* Your task *
In the listing below, locate the lines that hold "integrate" and copy them.

* Records shown *
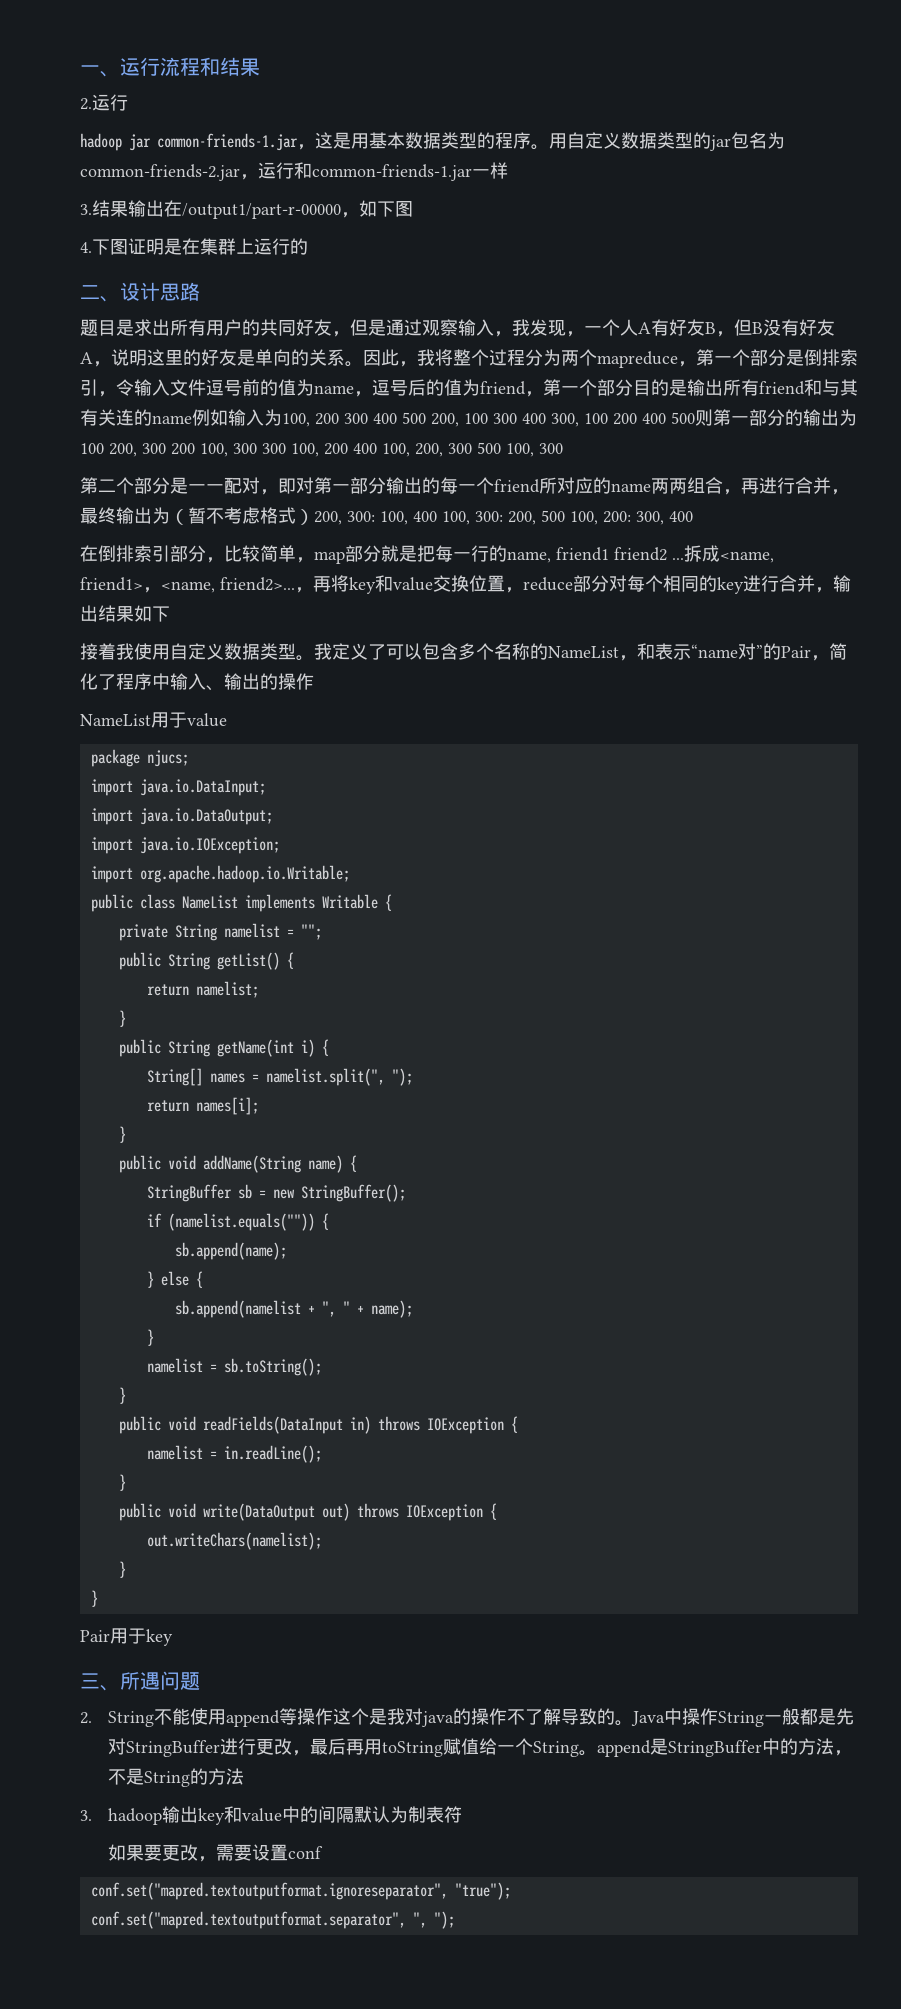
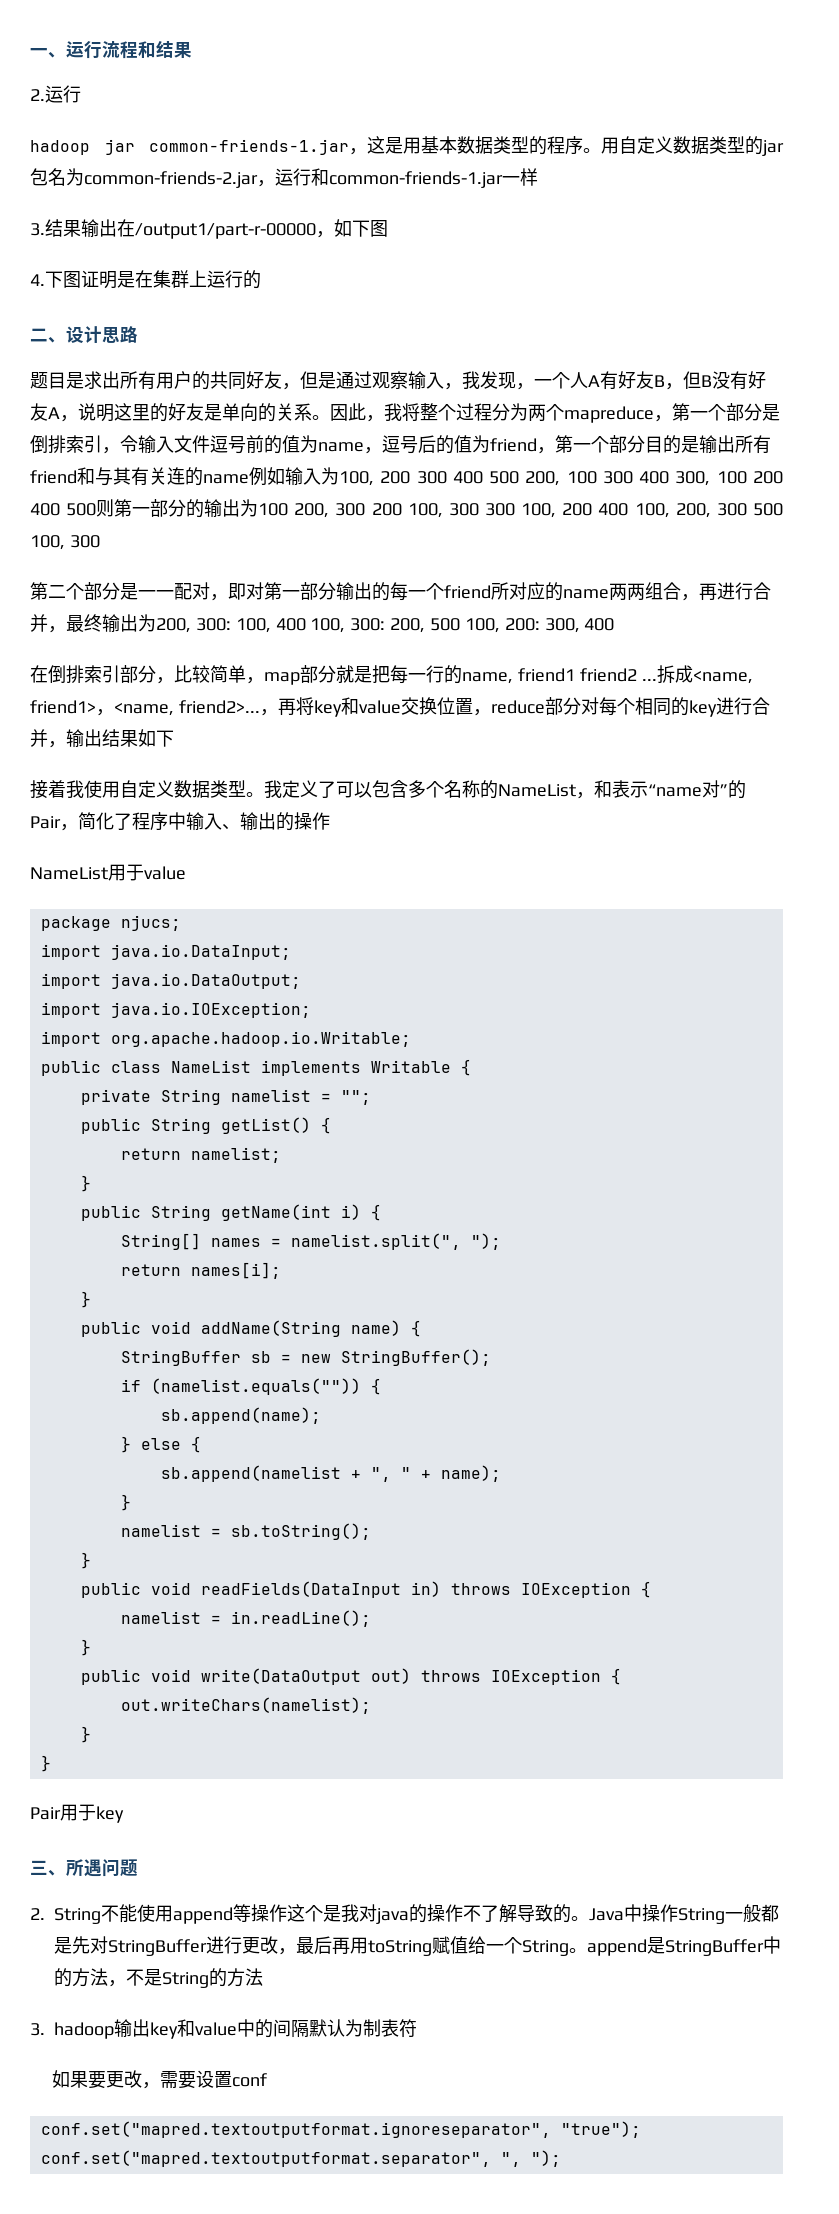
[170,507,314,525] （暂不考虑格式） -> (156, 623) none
==
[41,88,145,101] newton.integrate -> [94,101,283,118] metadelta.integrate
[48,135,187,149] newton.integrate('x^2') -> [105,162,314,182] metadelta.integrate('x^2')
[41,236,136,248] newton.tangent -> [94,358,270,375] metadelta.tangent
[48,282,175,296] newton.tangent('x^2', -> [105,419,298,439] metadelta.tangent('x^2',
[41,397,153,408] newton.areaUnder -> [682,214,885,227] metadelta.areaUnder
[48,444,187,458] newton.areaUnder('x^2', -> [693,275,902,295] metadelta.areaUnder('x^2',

* Task solution *
[41,88,145,101] newton.integrate -> [94,101,283,118] metadelta.integrate
[48,135,187,149] newton.integrate('x^2') -> [105,162,314,182] metadelta.integrate('x^2')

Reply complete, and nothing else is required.